Exoletus is a Latin term, the perfect passive participle of the verb exolescere, which means "to wear out with age". In ancient Rome the word referred to a certain class of homosexual males or male prostitutes, although its precise meaning is unclear to historians.

In his essay on sexual morality, Offences Against One's Self, the nineteenth-century English philosopher Jeremy Bentham provided the following definition of the term:

There was a particular name for those who had past the short period beyond which no man hoped to be an object of desire to his own sex. They were called exoleti. No male therefore who was passed this short period of life could expect to find in this way any reciprocity of affection; he must be as odious to the boy from the beginning as in a short time the boy would be to him. The objects of this kind of sensuality would therefore come only in the place of common prostitutes; they could never even to a person of this depraved taste answer the purposes of a virtuous woman.
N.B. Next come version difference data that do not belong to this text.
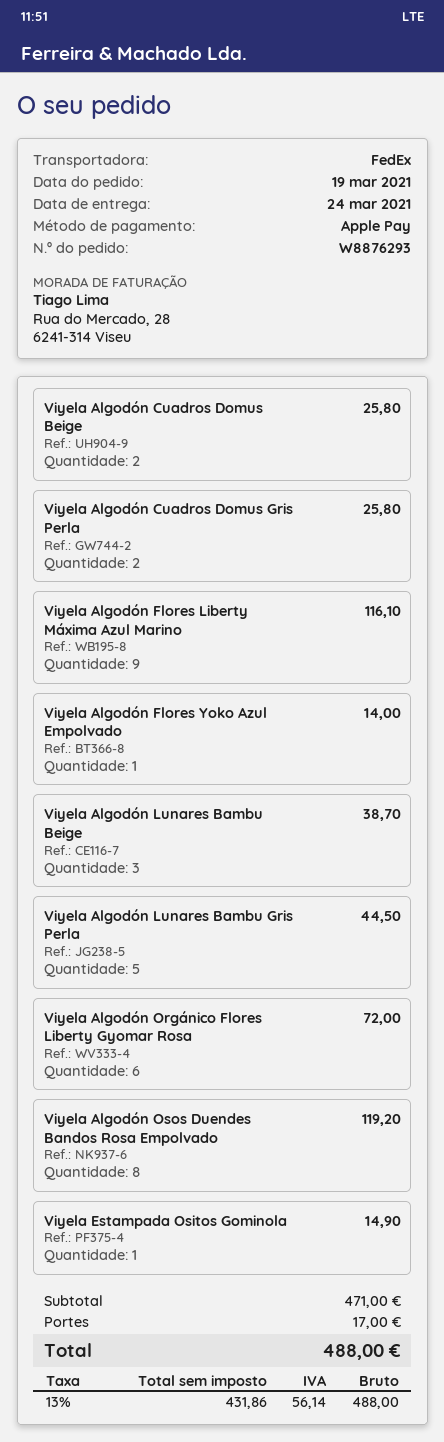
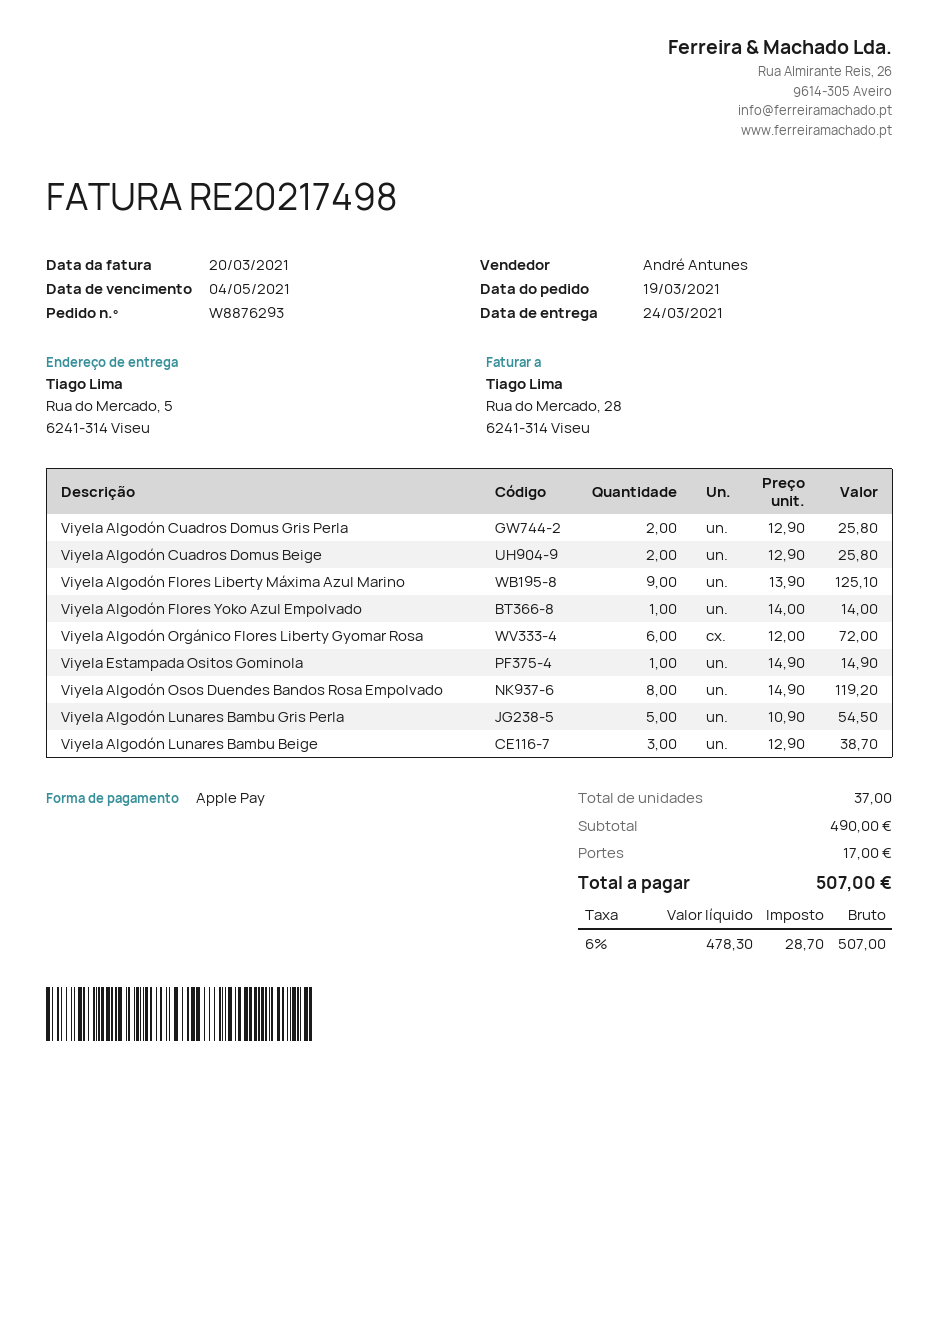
Viyela Algodón Flores Liberty Máxima Azul Marino: 9 for 116.10 -> 9 for 125.10
Viyela Algodón Lunares Bambu Gris Perla: 5 for 44.50 -> 5 for 54.50
subtotal: 471.00 -> 490.00
net: 431.86 -> 478.30
tax: 13% = 56.14 -> 6% = 28.70
total: 488.00 -> 507.00

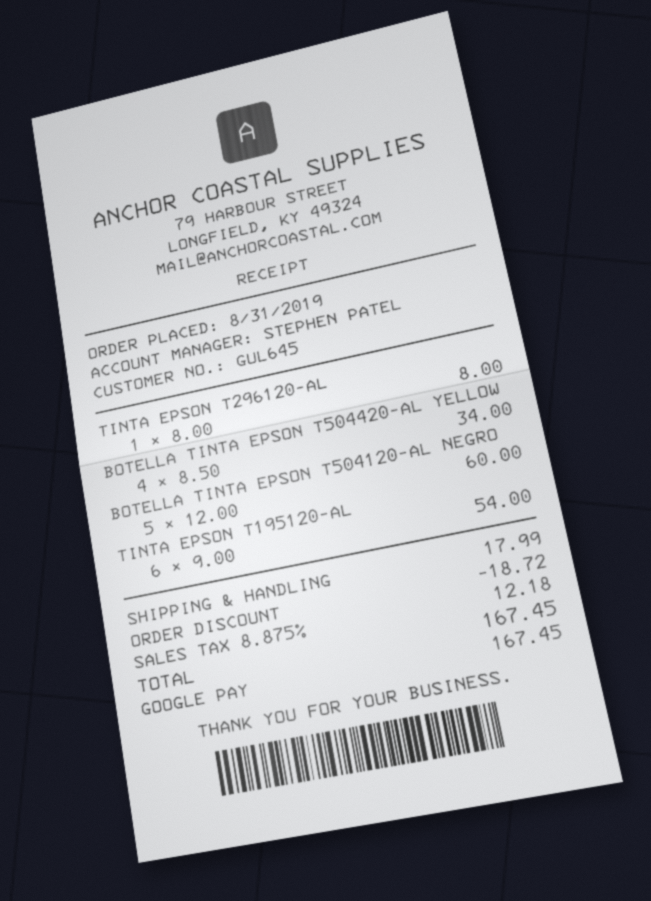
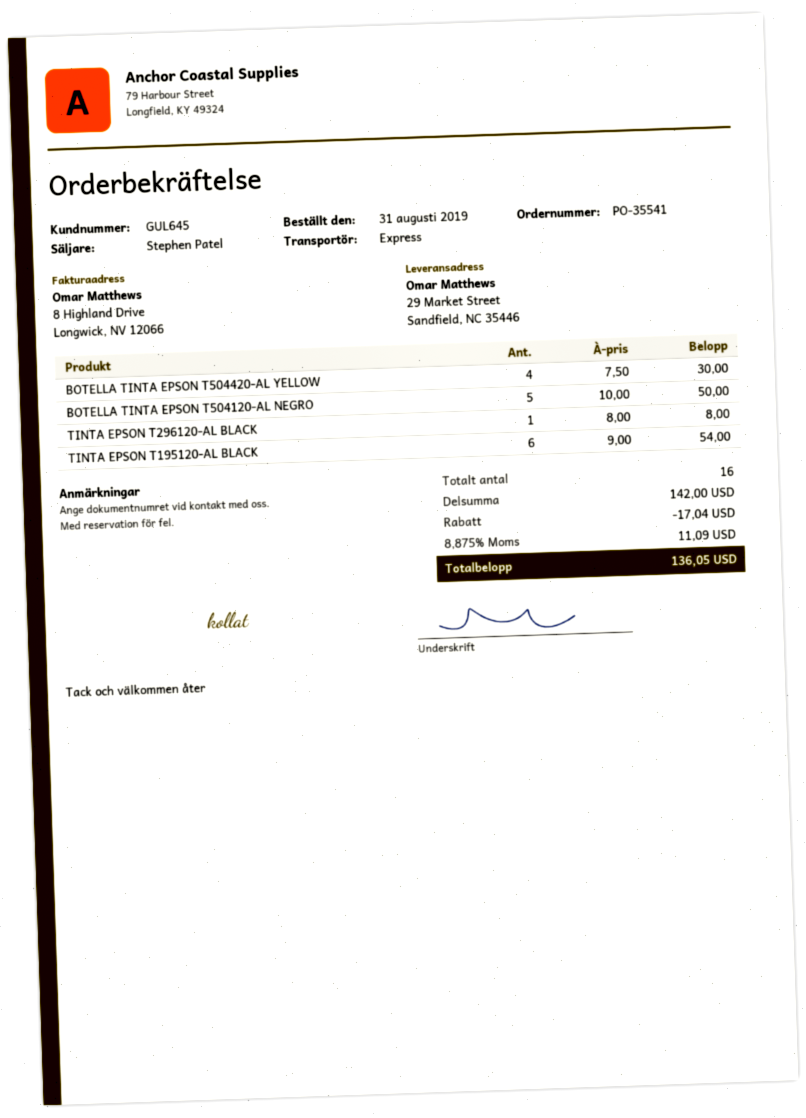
BOTELLA TINTA EPSON T504420-AL YELLOW: 4 x 8.50 = 34.00 -> 4 x 7.50 = 30.00
BOTELLA TINTA EPSON T504120-AL NEGRO: 5 x 12.00 = 60.00 -> 5 x 10.00 = 50.00
discount: 18.72 -> 17.04
shipping: 17.99 -> none
tax: 8.875% = 12.18 -> 8.875% = 11.09
total: 167.45 -> 136.05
However, the word is sometimes also applied to adolescents, puberes exoleti, as in the Historia Augusta 7.5.4.4. In an essay on Roman erotic art, John Pollini has argued that the term referred not to age but to prostitutes who had become physically "worn out" by frequent anal penetration. John Boswell argued that the term "exoletus" distinguished an active from a passive male prostitute, or "catamitus", from which the English word "catamite" is derived. In the article "Some Myths and Anomalies in the Study of Roman Sexuality" in the Journal of Homosexuality, James L. Butrica argued that the term did not refer to prostitutes at all.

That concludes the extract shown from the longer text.